Je baisse la tête. Je sais qu’il a raison mais je ne peux rien faire. Les journées s’enchaînent ainsi : courir partout, oublier de manger, oublier de dormir. Les factures s’accumulent sur la table du salon. Je reçois des lettres de relance pour le loyer, l’électricité. Parfois je me demande comment font les autres mères seules.

Un soir, alors que je couche les enfants, Léa me demande :

— Tu es triste parce que papa est parti ?

Je la serre fort contre moi.

— Oui mon cœur… Mais je suis surtout triste parce que j’ai l’impression d’être seule.

Elle pose sa petite main sur ma joue.

— Mais tu nous as nous !

Je souris malgré moi. Oui, j’ai mes enfants. Mais est-ce suffisant ?

Un dimanche après-midi, je décide d’aller voir ma mère. Je frappe à sa porte avec Hugo dans les bras et Léa qui traîne derrière moi.

— Qu’est-ce que tu fais là ?

Elle ouvre à peine la porte.

— Maman… J’ai besoin de toi. Juste une fois. Je suis épuisée…

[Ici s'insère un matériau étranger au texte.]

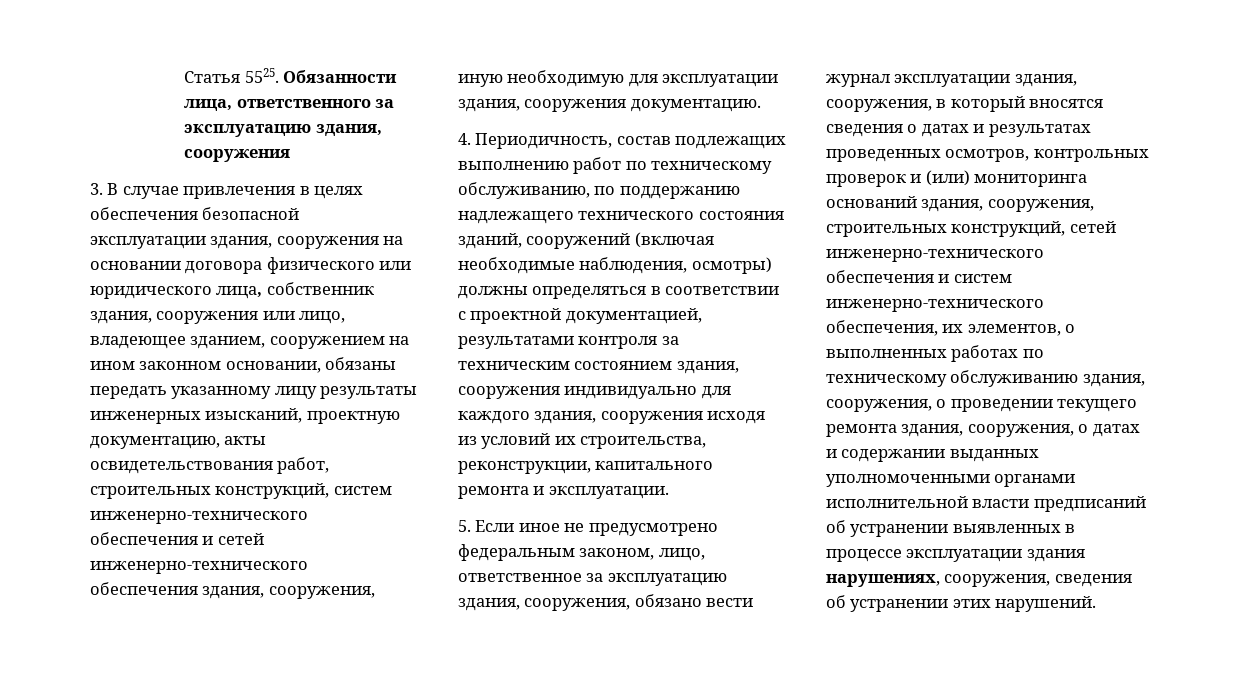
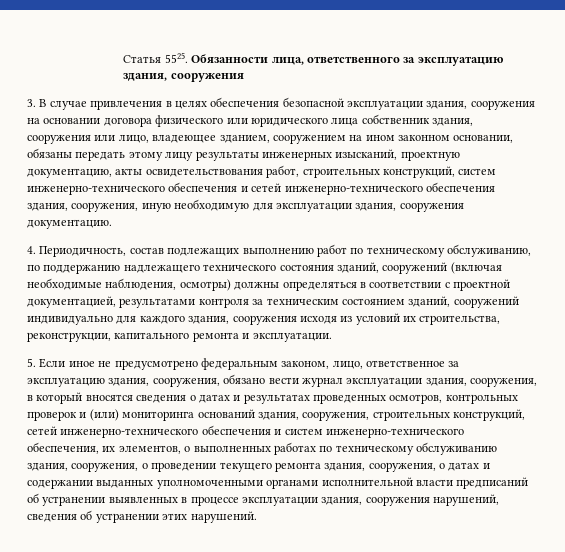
- 3. В случае привлечения в целях обеспечения безопасной эксплуатации здания, сооружения на основании договора физического или юридического лица, собственник здания, сооружения или лицо, владеющее зданием, сооружением на ином законном основании, обязаны передать указанному лицу результаты инженерных изысканий, проектную документацию, акты освидетельствования работ, строительных конструкций, систем инженерно-технического обеспечения и сетей инженерно-технического обеспечения здания, сооружения, иную необходимую для эксплуатации здания, сооружения документацию.
+ 3. В случае привлечения в целях обеспечения безопасной эксплуатации здания, сооружения на основании договора физического или юридического лица собственник здания, сооружения или лицо, владеющее зданием, сооружением на ином законном основании, обязаны передать этому лицу результаты инженерных изысканий, проектную документацию, акты освидетельствования работ, строительных конструкций, систем инженерно-технического обеспечения и сетей инженерно-технического обеспечения здания, сооружения, иную необходимую для эксплуатации здания, сооружения документацию.
- 4. Периодичность, состав подлежащих выполнению работ по техническому обслуживанию, по поддержанию надлежащего технического состояния зданий, сооружений (включая необходимые наблюдения, осмотры) должны определяться в соответствии с проектной документацией, результатами контроля за техническим состоянием здания, сооружения индивидуально для каждого здания, сооружения исходя из условий их строительства, реконструкции, капитального ремонта и эксплуатации.
+ 4. Периодичность, состав подлежащих выполнению работ по техническому обслуживанию, по поддержанию надлежащего технического состояния зданий, сооружений (включая необходимые наблюдения, осмотры) должны определяться в соответствии с проектной документацией, результатами контроля за техническим состоянием зданий, сооружений индивидуально для каждого здания, сооружения исходя из условий их строительства, реконструкции, капитального ремонта и эксплуатации.
- 5. Если иное не предусмотрено федеральным законом, лицо, ответственное за эксплуатацию здания, сооружения, обязано вести журнал эксплуатации здания, сооружения, в который вносятся сведения о датах и результатах проведенных осмотров, контрольных проверок и (или) мониторинга оснований здания, сооружения, строительных конструкций, сетей инженерно-технического обеспечения и систем инженерно-технического обеспечения, их элементов, о выполненных работах по техническому обслуживанию здания, сооружения, о проведении текущего ремонта здания, сооружения, о датах и содержании выданных уполномоченными органами исполнительной власти предписаний об устранении выявленных в процессе эксплуатации здания нарушениях, сооружения, сведения об устранении этих нарушений.
+ 5. Если иное не предусмотрено федеральным законом, лицо, ответственное за эксплуатацию здания, сооружения, обязано вести журнал эксплуатации здания, сооружения, в который вносятся сведения о датах и результатах проведенных осмотров, контрольных проверок и (или) мониторинга оснований здания, сооружения, строительных конструкций, сетей инженерно-технического обеспечения и систем инженерно-технического обеспечения, их элементов, о выполненных работах по техническому обслуживанию здания, сооружения, о проведении текущего ремонта здания, сооружения, о датах и содержании выданных уполномоченными органами исполнительной власти предписаний об устранении выявленных в процессе эксплуатации здания, сооружения нарушений, сведения об устранении этих нарушений.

Elle soupire et détourne le regard.

— Tu crois que c’était facile pour moi quand ton père est parti ? J’ai travaillé jour et nuit pour vous nourrir toi et ta sœur. Personne ne m’a aidée.

— Mais pourquoi tu refuses de m’aider ? Pourquoi tu veux que je souffre comme toi ?

Elle reste silencieuse un moment puis referme la porte doucement.

Je rentre chez moi anéantie. Cette nuit-là, je ne dors pas. Je repense à mon enfance : ma mère toujours absente, fatiguée, dure. Peut-être qu’elle ne sait pas aimer autrement ? Peut-être qu’elle croit vraiment m’aider en me laissant seule ?

Les semaines passent. Un matin, alors que je dépose Hugo chez une voisine qui accepte de me dépanner pour quelques euros, je croise ma mère au marché. Elle fait semblant de ne pas me voir. Je sens la honte monter en moi : suis-je une mauvaise fille ? Une mauvaise mère ?

Un soir d’hiver, alors que je n’ai plus rien dans le frigo et que la banque menace de saisir mon compte, je craque devant mes enfants.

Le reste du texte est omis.